Наташа многозначительно посмотрела на Анастасию.
– Пожалуй, нам действительно хорошо бы прогуляться. Тут у нас рядом хороший садик. Идемте?
Странная манера приглашать в гости и тотчас вести на прогулку, отметила Анастасия.
Наташа передала малыша детям, и они с Анастасией отправились в сад.
На улице Наташа спросила:
– Вы поняли, почему я предложила выйти из дома? У нас, скорее всего, подслушивают, а у вас, как я догадываюсь, серьезное дело. В саду разговаривать безопасней.
– Ах, вот оно что. А я удивилась… Так что же случилось с Андреем Петровичем?
– А вы что, совсем не в курсе?
– Нет. Знаете, я должна вам с самого начала сказать, что я к диссидентству моей сестры никогда не имела никакого отношения. Андрея Петровича я знаю потому, что встречала его раньше у Анны, а потом он ездил к ней в лагерь, привозил оттуда мне приветы, помогал собирать ей посылки. Я-то жила в селе, там у нас ни сгущенки, ни хороших консервов не было. Так вот и познакомились. Деньги нам с младшей сестрой Андрей Петрович предлагал, но я отказалась. Я ведь директор школы и член партии, неудобно. И еще должна вам признаться, что к деятельности Анны я всегда относилась с большим неодобрением Да я и сейчас не понимаю этого вашего «демократического движения». Но сейчас я попала в такую странную ситуацию, что мне уже больше негде искать помощи, как у вас.
Наташа слушала Анастасию и понимающе кивала головой, а на признание Анастасии в неприятии их движения только улыбнулась слегка.
– Расскажите мне все по порядку, что за беда у вас случилась. Может, я смогу помочь, а не я, так другие.
Стараясь быть спокойной и не произвести впечатления паникерши, Анастасия рассказала по порядку все, что произошло с ней за эти дни, от звонка Анны до сегодняшнего неудавшегося разговора с профессором Гуськовой.
Выслушав ее, Наташа не стала ни возмущаться действиями правительства, ни осуждать тех, к кому Анастасия обращалась за помощью. Она глубоко задумалась, а потом спросила:
– Если вы позволите мне рассказать это все моим друзьям, то, возможно, кто-то из них поможет вам искать следы вашей Аленки. Мне пока ничего не приходит в голову.
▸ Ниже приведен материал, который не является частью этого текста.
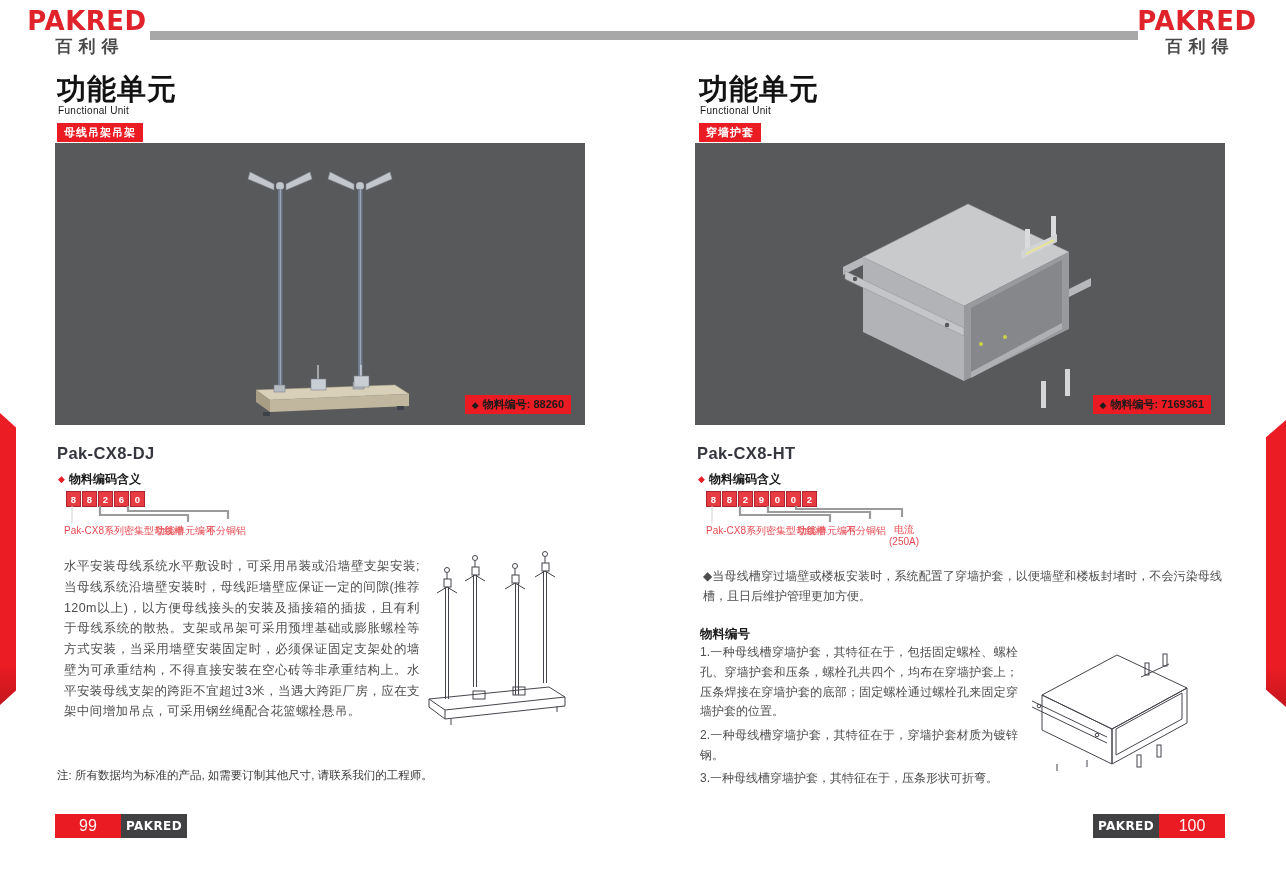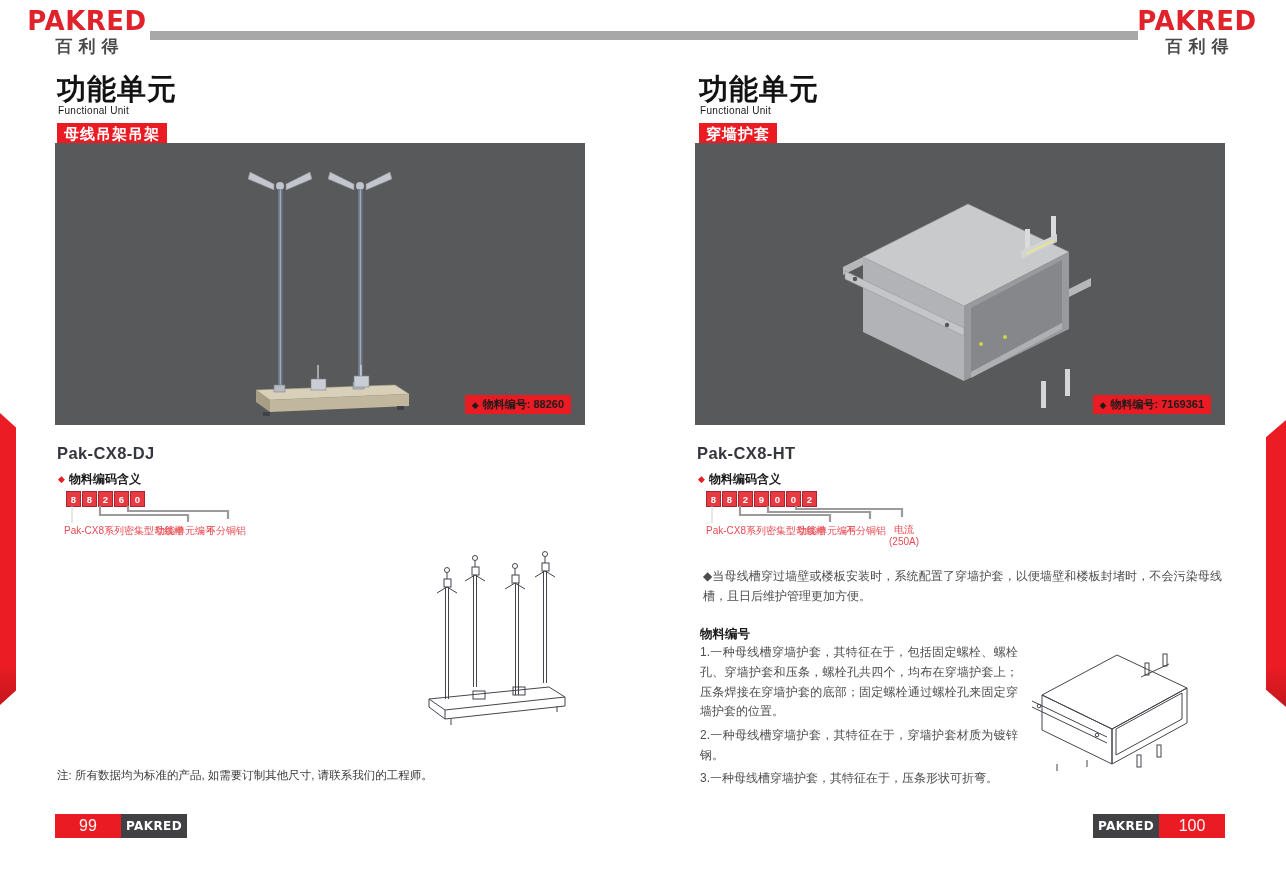"母线吊架吊架" .pbadge { font-size: 15px -> 11px }
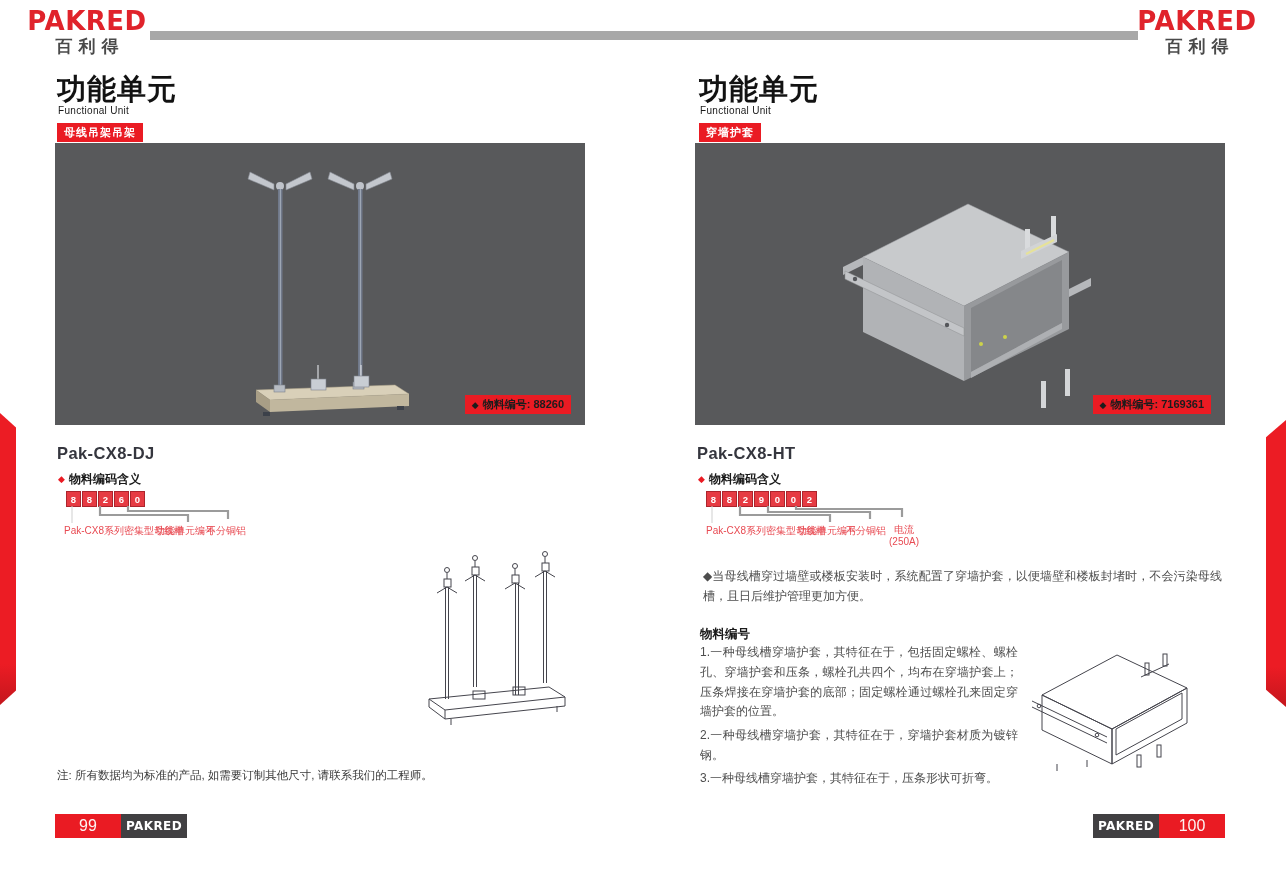"水平安装母线系统水平敷设时，可采用吊装或沿墙壁支架安装;当母线系统沿墙壁安装时，" div.bodytext { html: none -> <div>水平安装母线系统水平敷设时，可采用吊装或沿墙壁支架安装;当母线系统沿墙壁安装时，母线距墙壁应保证一定的间隙(推荐120m以上)，以方便母线接头的安装及插接箱的插拔，且有利于母线系统的散热。支架或吊架可采用预埋基础或膨胀螺栓等方式安装，当采用墙壁安装固定时，必须保证固定支架处的墙壁为可承重结构，不得直接安装在空心砖等非承重结构上。水平安装母线支架的跨距不宜超过3米，当遇大跨距厂房，应在支架中间增加吊点，可采用钢丝绳配合花篮螺栓悬吊。</div> }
Газеты читаешь, радио слушаешь – это одно. А тут живая история… Так можно мне рассказать все друзьям?
– А у меня нет другого выхода, – просто ответила Анастасия.
– Но придется подождать, пока отыщется нужный человек. Вы в гостинице остановились?
– Да.
– Но это же ужасно дорого! Знаете что, перебирайтесь-ка ко мне. У нас есть еще одна небольшая комнатка, в которой дети спят. А мы с вами устроимся в большой. И не стесняйтесь, Анна ведь была большим другом нашей семьи. Вы, может быть, не знаете, но я ведь получаю от нее посылки. Да и не я одна. Анна многим оттуда помогает.
Анастасия грустно улыбнулась: как это похоже на Анну. Другим она шлет посылки, а родным сестрам столько лет не давала о себе знать. Она забыла, как сама велела Анне вычеркнуть их из своей жизни. Теперь, после всего случившегося, ей казалось, что Анна не должна была так поступать: принципы принципами, а все же они сестры, у них одна кровь – и это главное.
Анастасия согласилась переселиться к Наташе и уже через час перевезла к ней свои вещи из гостиницы. А вечером у Наташи собрались ее друзья и друзья Анны. Много говорили, спорили, выпили по меньшей мере три чайника и решили, что все вместе станут помогать Анастасии разыскивать Аленку. И в первую очередь решено было выяснить, точно ли ни Аленки, ни ее мужа нет в Москве, в шестой клинике. И если в Москве следов сестры не окажется, Анастасия поедет в Киев, где друзья Наташи разыщут людей, могущих ей помочь.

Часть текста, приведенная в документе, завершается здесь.